07-30-2012 09:12 PM
I have been using F5 load balancer for configuring Virtual servers and feel that riverbed Stingray Traffic manager has totally a different way of maintaining virtual servers.
Havent been successful in configuring an external domain name and ip address to a virtual server i have created.
It throws error saying - IP address is not in local address space. I suspect that the issue is to add the subnet somewhere in stingray to recognize the external IP address space and not able to find where to.
Not finding any proper documentation on it as well. Can someone direct me in the right direction here?
Appreciate any help on this, Thank you!
08-02-2012 10:49 AM
Hi - Stingray does have a different way of configuring virtual servers. It's configured in a similar fashion to most other IP endpoints for traffic, e.g. a webserver.
Stingray should be the endpoint for the incoming traffic, meaning that it should own (raise) the destination IP address. Virtual servers are configured to bind to selected IP addresses and ports.
For example, if you wanted to manage traffic for www.example.com (22.214.171.124), you would generally need to raise 126.96.36.199 on the Stingray Traffic Manager (typically within a traffic IP group rather than as a static IP address).
Sometimes, Stingray will be deployed within a DMZ and the public IP address (188.8.131.52) will be NAT-ted to an internal one at the edge of the DMZ; then you'll find Stingray listening on the internal IP.
Basically - you will need to map the DNS name of your service to an IP address that Stingray is managing.
08-06-2012 04:43 AM
Stingray will only manage traffic that is directed to it, i.e. to an IP address that the Stingray server has raised*.

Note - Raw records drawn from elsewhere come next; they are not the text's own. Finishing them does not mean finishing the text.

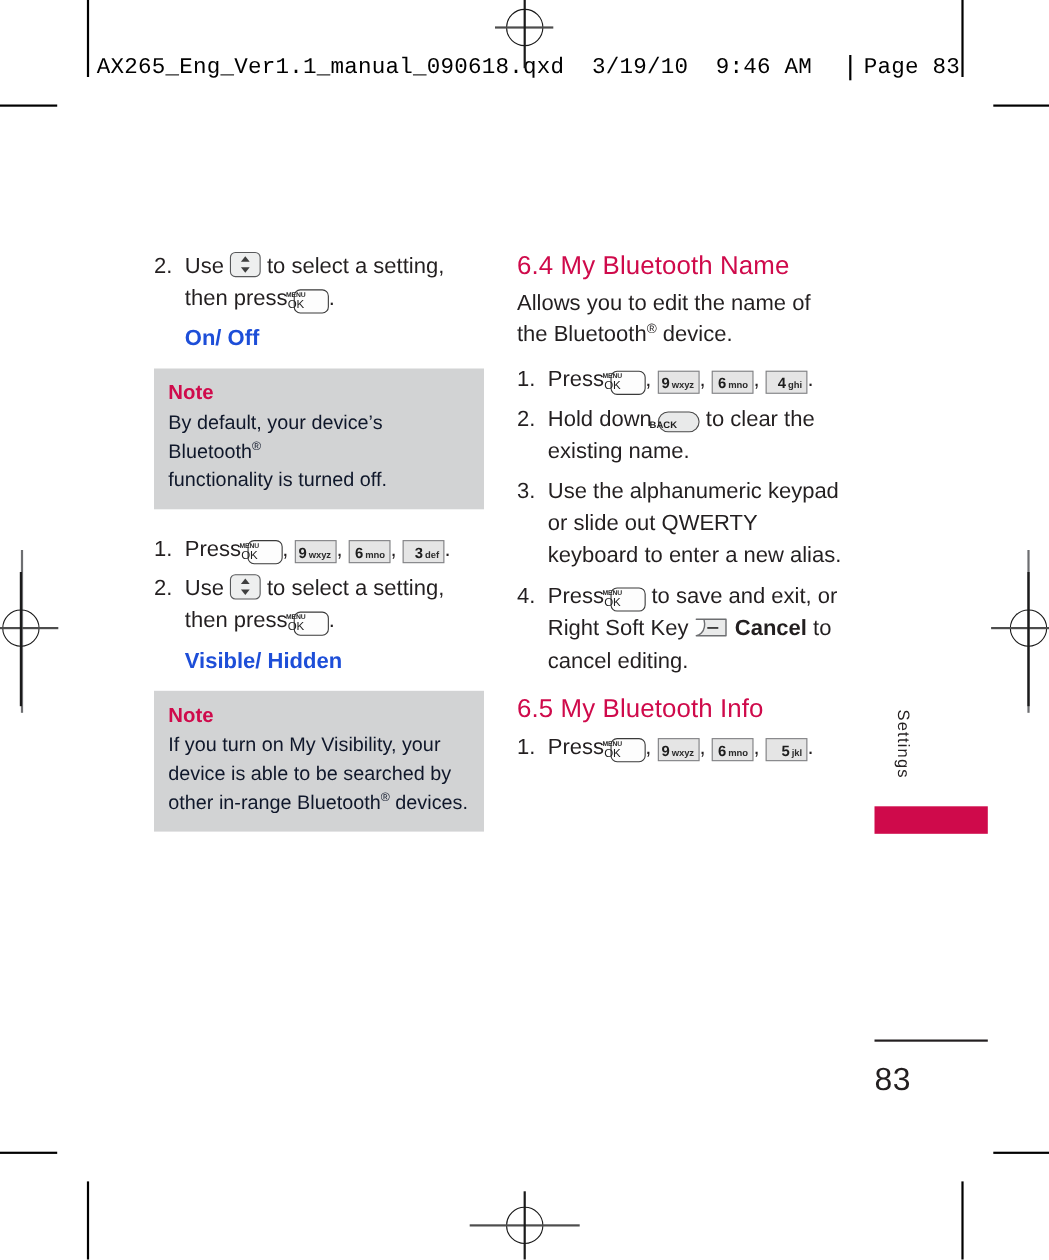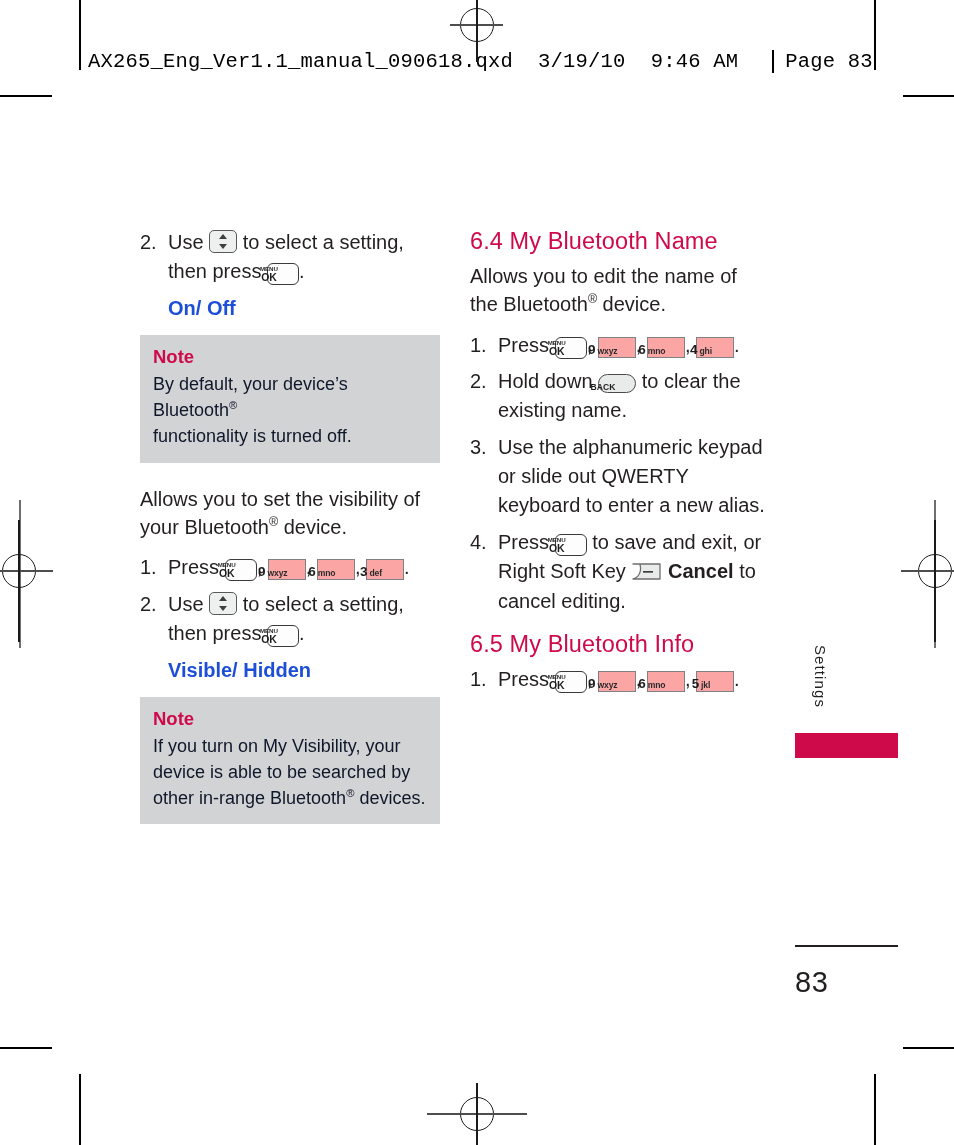--- a/index.html
+++ b/index.html
@@ -193,7 +193,7 @@
   .key-menuok .k-ok {
     display: block;
     font-size: 10.5px;
-    font-weight: bold;
+    font-weight: normal;
     color: #1d1d1d;
     line-height: 11px;
     letter-spacing: -0.2px;

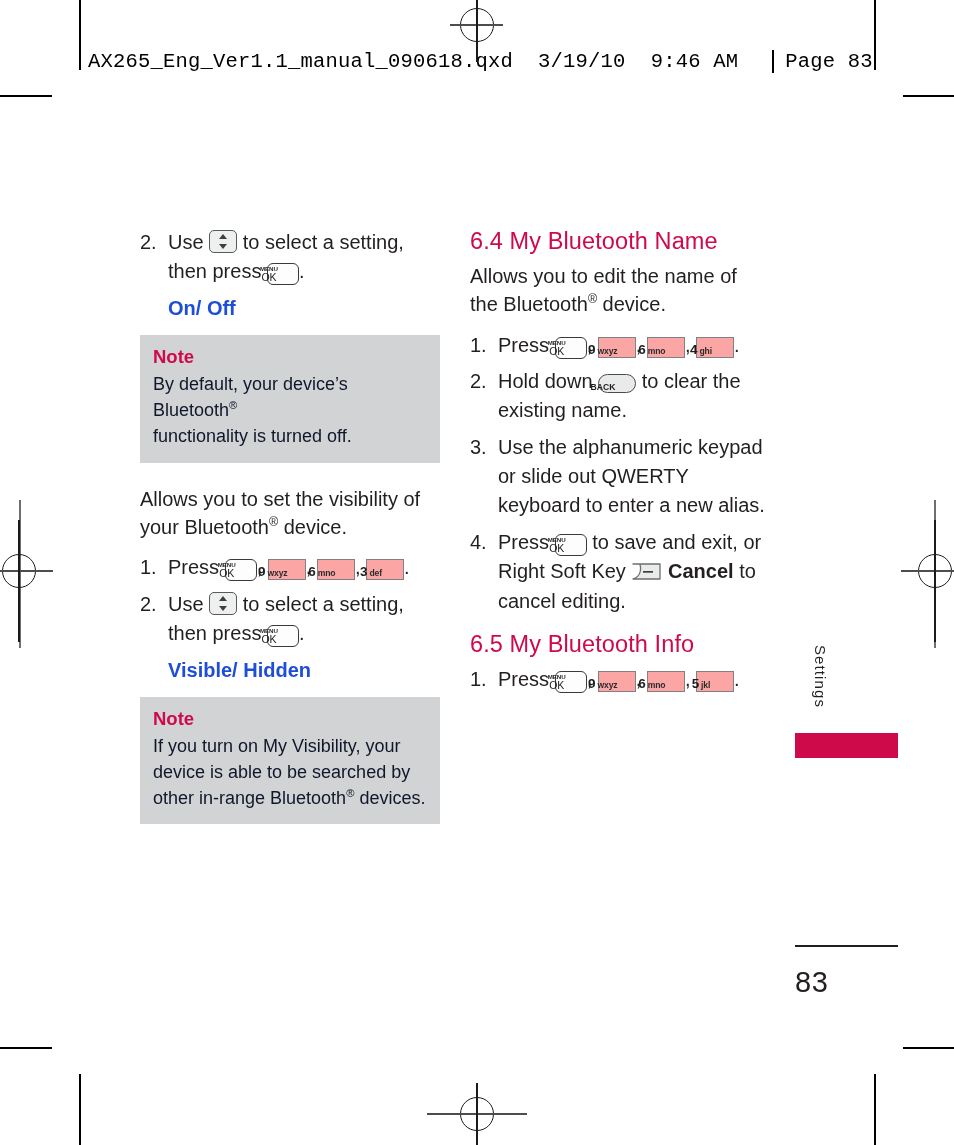--- a/index.html
+++ b/index.html
@@ -204,10 +204,11 @@
     min-width: 38px;
     height: 21px;
     border: 1.1px solid #808184;
-    background: #fca5a5;
+    background: #e5e5e5;
     padding: 0 4px;
     line-height: 19px;
     vertical-align: -2px;
+    text-align: right;
   }
   .key-num .k-digit {
     font-size: 13.5px;

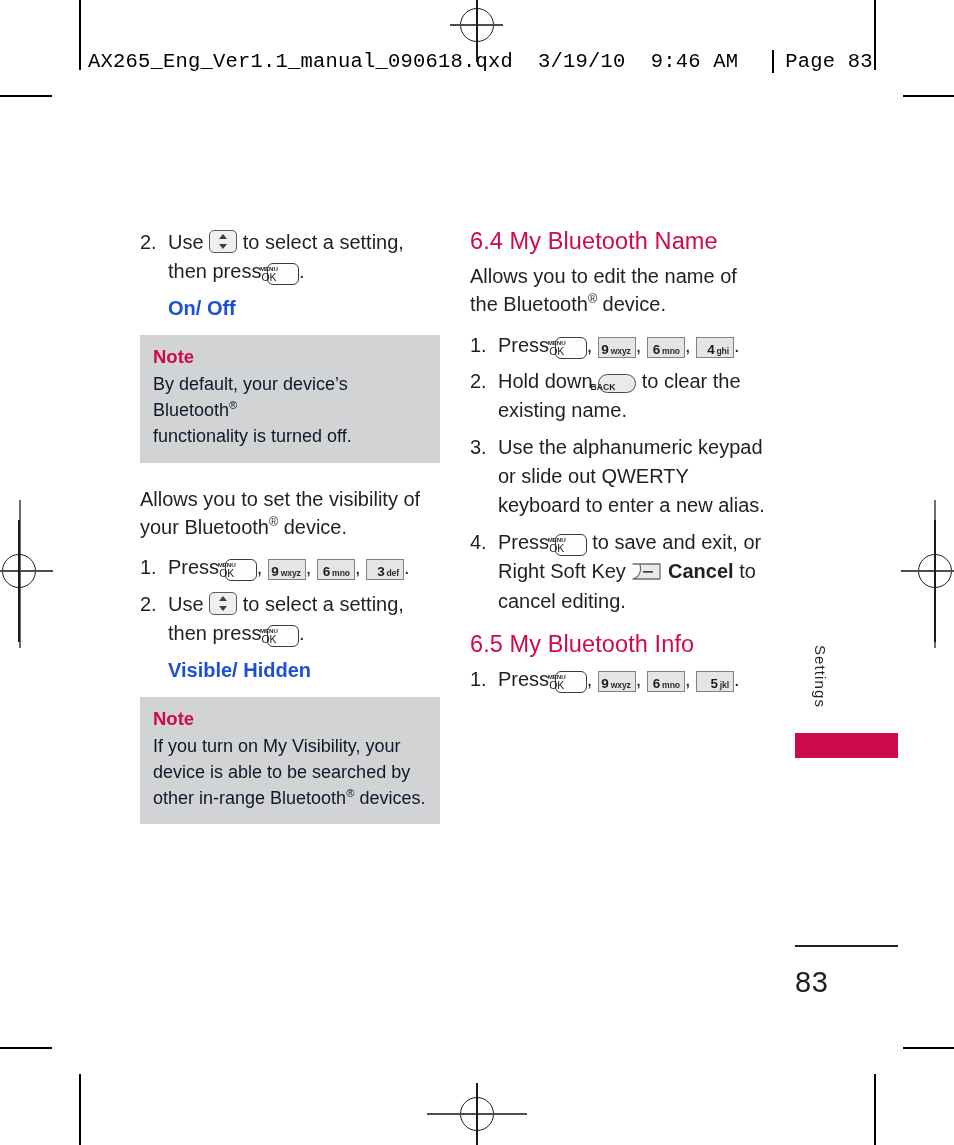--- a/index.html
+++ b/index.html
@@ -368,7 +368,6 @@
       <p class="note-text"><span>By default, your device’s Bluetooth</span><sup class="reg">®</sup><br><span>functionality is turned off.</span></p>
     </div>
 
-    <p class="para"><span>Allows you to set the visibility of</span><br><span>your Bluetooth</span><sup class="reg">®</sup><span> device.</span></p>
 
     <p class="step">
       <span class="num">1.</span><span>Press</span>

A typical deployment of Stingray will have two or three network interfaces; one interface on the public side (where traffic is recieved), one on the server side (generally a private network for the webservers) and optionally an additional interface for management traffic. You can of course use fewer or more interfaces as you require.
Generally, your DNS (www.example.com) will resolve to an IP address that sits on the same subnet as Stingray's public interface. In the simple case, you can configure that address as a static IP address on the Stingray server.
More commonly, you would configure that IP address as a 'Traffic IP address' and the Stingray cluster will raise that address on the public interface for you, and will re-raise it on another cluster member if it is dropped. That's how the 'single hosted' fault-tolerance mode functions.
"Where to find the IP address range that Stingray manages?" - make sure that it's deployed with an interface on the desired public subnet.
* Footnote: it's possible to get Stingray to manage traffic to other IP addresses and port ranges, using iptables on the host server to intercept and rewrite traffic to a local address. This is less common, so don't plan to use it unless absolutely necessary.